俺も、少しだけ安堵する。……そうやって安心した時を見計らって、呪いが俺を蝕んできた。まるで蛇のように狡猾に、狙い澄ました瞬間に。
「ぐっ……! うぁ……!」
この痛みにも少し慣れてきたとはいえ、それはいつも想像を絶する痛みを俺に与えてくる。まるで心臓に釘を打ち付けるような痛み。耐えきれず、口の隙間から呻き声が漏れる。
耐え難い痛みだ。俺の意識も何度か飛びかけて、その度に目の前の寝顔を見て持ち直す。……ここで気絶したら、そのままオルカに倒れこんでしまうから。この何物にも代えがたい表情を、外ならぬ俺の手で壊してしまいかねないから。
だからと言って、痛みに耐えられるように声を上げてしまえば、この異常をオルカに悟られてしまう。もしそうなってしまったならば、残りの四日間、オルカは曇った心のままで遊ぶことになるだろう。あの夜、アベルさんに襲った異常は何なんだろう、と。
だから、絶対に耐えようと思った。……耐えきれると、思った。でもそれはいつもの話。残り六日。一週間を切った俺の体は、これまでの呪いの浸食とは訳が違った。俺のことを完全に殺しに来ている。
先ほど、心臓に釘を打ち付けられるような痛みだと言ったが、今の痛みはそれを遥かに越していた。……心臓を切り裂かれたうえで、ぐちゃぐちゃに手でかき回されるような痛みだ。体全体で、その痛みを感じているような錯覚に陥る。

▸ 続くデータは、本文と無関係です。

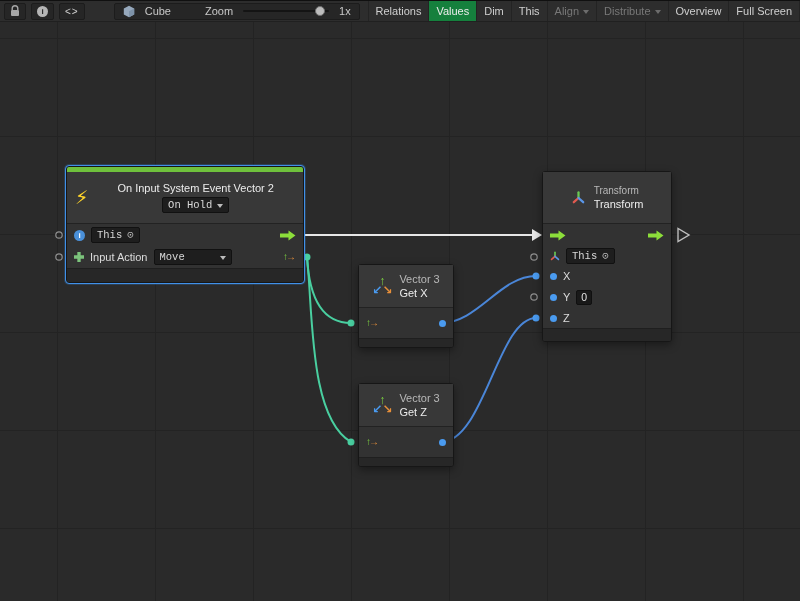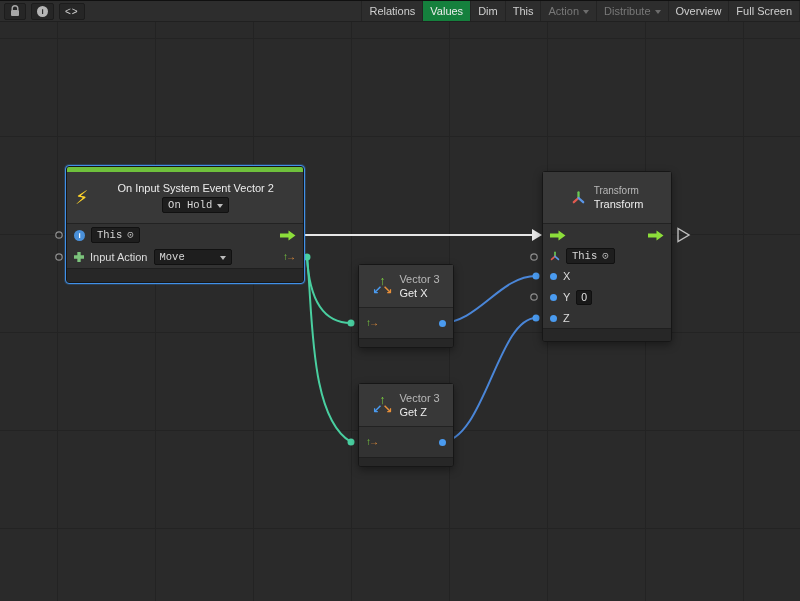"Cube" span.tbox { html: none -> <span> <svg> <path></path> <path></path> </svg> <span>Cube</span> <span></span> <span>Zoom</span> <span> <span></span> </span> <span>1x</span> </span> }
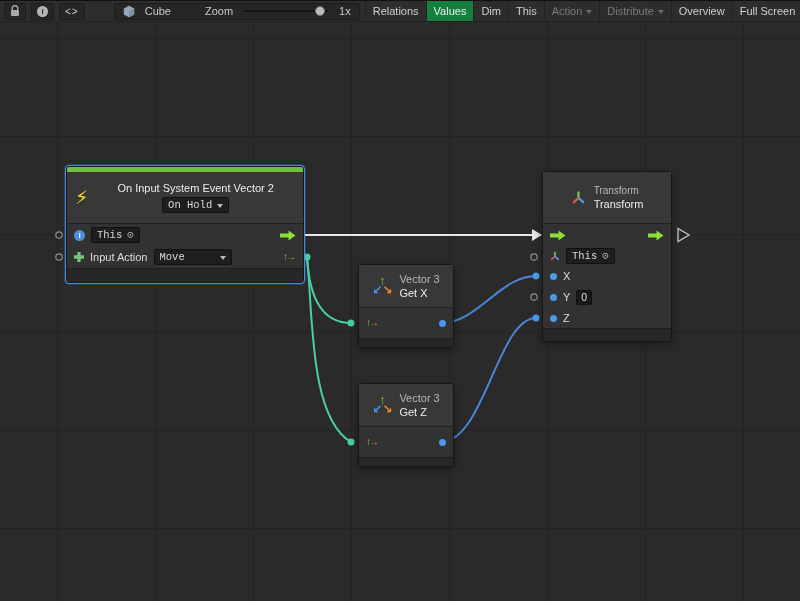"Action" span { text: Action -> Align }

嫌な汗が全身から噴き出る。歯を食いしばって、時折唇を噛み締めて耐え抜く。目の前の寝顔を崩さないためにも、これから俺なしで生きていくオルカのためにも。絶対に。絶対に。絶対に――!
「ぁ………」
でも、そんな覚悟は無慈悲にも打ち砕かれる。一秒にも満たない永遠の中で一際強い痛みを絶え間なく送り続けてくる。まるでそれは、俺の意思を刈り取りにやってくる、死神のように。そしてその死神が刈り取りに来たのは俺の意識だけではなかった。
「な……なんで!」
死神が嘲るように、示したそれ。まだ先だと思っていたそれ。俺が目のあたりにしたのは……。
『まだ猶予があるとでも思ったか。愚かだな。我が狡猾だったのは、何も今この時だけではあるまいに』
『1』から、『0』に変容しつつある、紫色の数字だった。